Qui est Charlie ? d’Emmanuel Todd

Qui est Charlie ? d’Emmanuel Todd

Sociologie d’une crise religieuse

Seuil 2015

Il a beaucoup été question de ce livre paru avant l’été et qui  a suscité de nombreux débats car il venait rompre l’apparent et beau consensus autour des manifestations du 11 janvier 2015 consécutives aux attentats contre, notamment, Charlie-Hebdo.

La présente fiche ne se veut pas  un résumé ou une synthèse de l’ouvrage, mais, selon mon habitude, ma lecture.

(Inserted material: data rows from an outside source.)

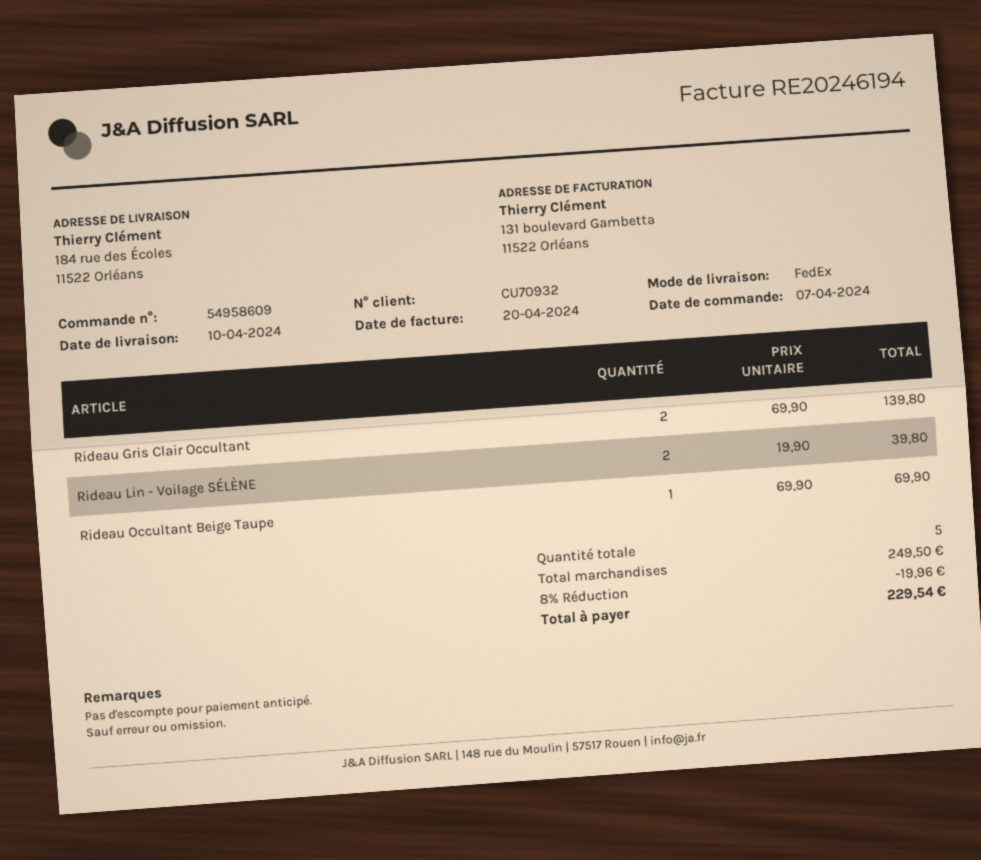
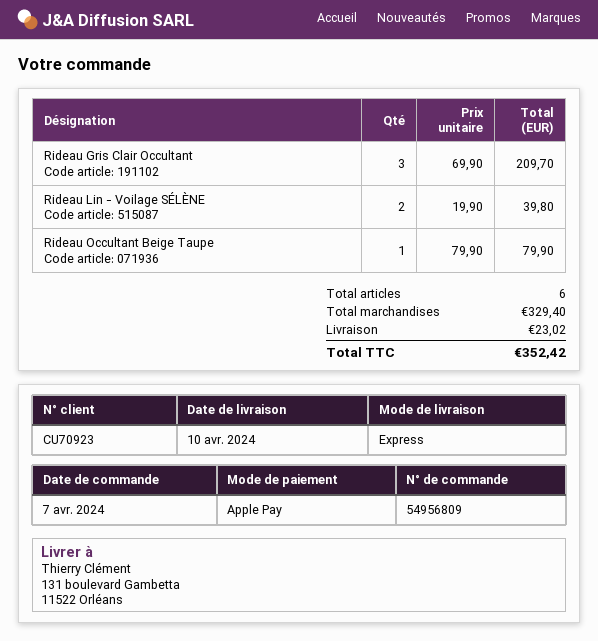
order number: 54958609 -> 54956809
customer number: CU70932 -> CU70923
shipping method: FedEx -> express
ship to: 184 rue des Écoles, 11522 Orléans -> 131 boulevard Gambetta, 11522 Orléans
Rideau Gris Clair Occultant: 2 x 69.90 = 139.80 -> 3 x 69.90 = 209.70
Rideau Occultant Beige Taupe: 1 x 69.90 = 69.90 -> 1 x 79.90 = 79.90
total quantity: 5 -> 6
subtotal: 249.50 -> 329.40
discount: 8% = 19.96 -> none
shipping: none -> 23.02
total: 229.54 -> 352.42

En réalité, plusieurs choses m’intéressent chez E Todd, même si, sans doute comme de nombreux lecteurs, je suis saisi d’admiration et de méfiance devant ce torrent d’arguments, qui vont tellement dans le même sens qu’on finit par devenir sceptique.

1° Son intérêt pour l’influence des facteurs religieux et des croyances.

Je fais partie de ceux qui pensent que la pensée précède la technique et que l’essentiel est d’abord ce à quoi les gens croient. Or que dit-il ?

 P 31 « Le basculement de la France dans l’incroyance généralisée et la liberté des mœurs pose des problèmes psychologiques et politique à la population en cours de transformation »

P33 «  Nous devons prendre la religion au sérieux, particulièrement lorsqu’elle disparaît »

P208 ( dans un paragraphe où il fustige  « la phobie du religieux » ) : «  Tout à fait indépendamment de la question indécidable de l’existence de Dieu et de la vraisemblance des conditions d’accès à la vie éternelle, l’existence d’un idéal combinant morale individuelle, projet collectif et beauté possible de l’avenir peut aider les hommes dans leur effort pour devenir autre chose que de fragiles animaux lâchés dans un monde dépourvu de sens ».

Cela me plaît.

Est-il fondé  pour autant parler de « la crise terminale du catholicisme » (p 30) alors même que (p 28) il décompose la France en 94% dont l’origine est chrétienne et 4,5 à 5% de musulmans et que  p 107, il distingue dans ce qui « caractérise la société française quatre éléments fondamentaux :

  1. L’incroyance généralisée
  2. L’hostilité à l’islam, religion d’un groupe dominé
  3. La montée de l’antisémitisme dans ce groupe dominé
  4. La relative indifférence du monde laïc dominant à la montée en puissance de cet antisémitisme ».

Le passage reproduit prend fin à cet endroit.